Люлин бежал, когда в расслабленном правом боку, чуть ниже ребра, возникла шоковая режущая боль. Люлин успел заметить лицо Гусарова, отведенную руку и, теряя равновесие, падая с невероятным шумом на бетонный пол, ощутил, как саднит в горле и становится сухо во рту от потери воздуха. Люлин не помнил и не чувствовал, как его поднимали и несли, он очнулся лишь, когда пригоршнями полилась вода. Она затекла в ноздри и в рот, холодила шею и грудь. Он с трудом приоткрыл глаза и увидел склонившиеся испуганно–бледные лица товарищей, услышал чей–то озабоченный голос: «Ну что там? Жив? В санчасть позвонили…» — и он все вспомнил…
В добрые старые времена Люлин бы изложил Гусарову свое мнение о нем, прибегнув к мечу, шпаге, пистолету. Но те времена ушли. Теперь был другой век, когда идти напролом равносильно попытке проломить головой бетонную стену. Со школьной скамьи он видел жизнь узко и односложно, как бы из зала кукольного театра. Но первые же самостоятельные шаги в армии быстро изменили его представления.
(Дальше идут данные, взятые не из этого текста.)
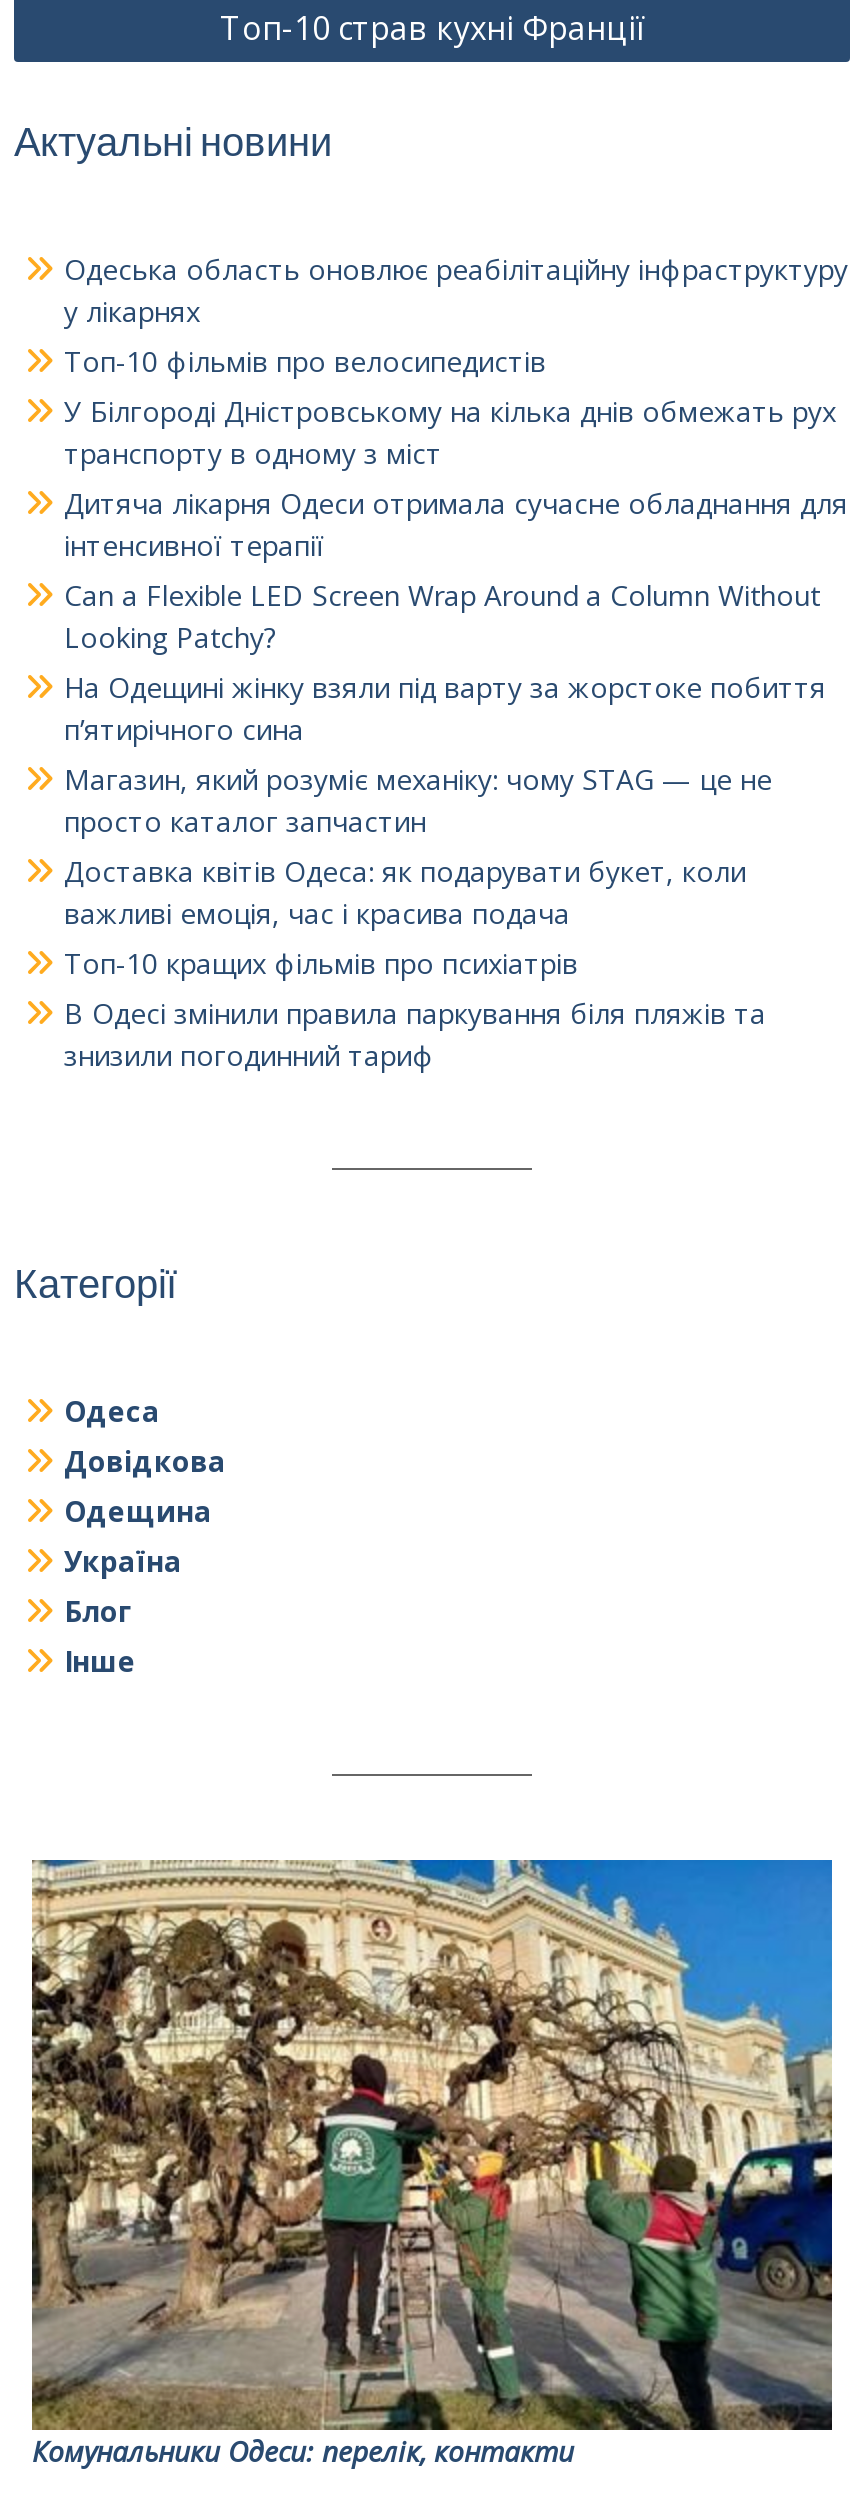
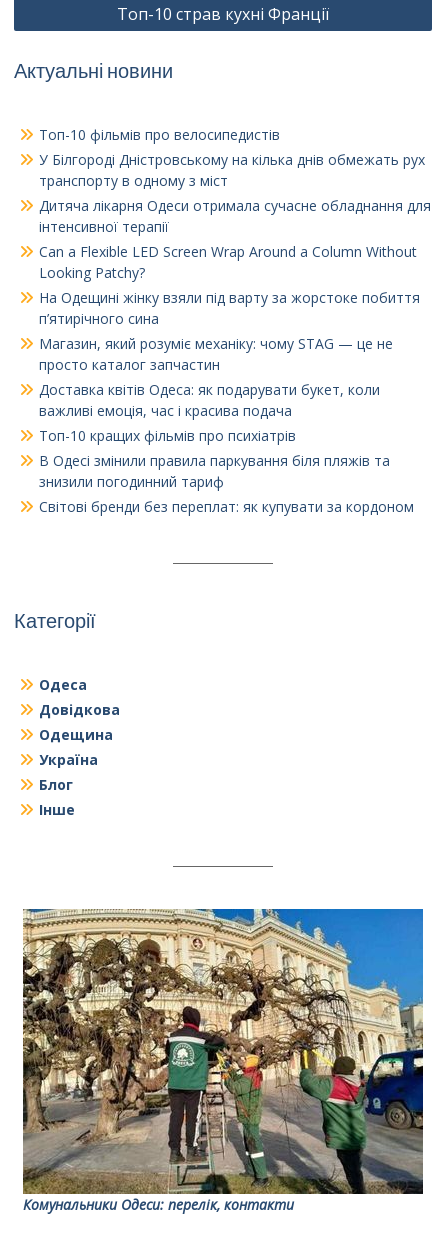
[64,250,848,330] Одеська область оновлює реабілітаційну інфраструктуру | у лікарнях -> none
moved [64,342,848,1074] -> [39,125,431,491]: Топ-10 фільмів про велосипедистів | У Білгороді Дністровському на кілька днів обмежать рух | транспорту в одному з міст | ... | В Одесі змінили правила паркування біля пляжів та | знизили погодинний тариф
none -> [39,497,414,516] Світові бренди без переплат: як купувати за кордоном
В эти дни Люлин чувствовал себя не столько разочарованным, сколько потрясенным, отчаявшимся от ощущения безвыходности. Он был уверен, что за ним пристально и безболезненно для себя наблюдают десятки пар глаз, ждущих развязки. «Смирись. Тебя посчитают стукачом. От тебя отвернуться», — назойливо шептал Люлину внутренний голос.
Люлин же смириться со своей участью не захотел.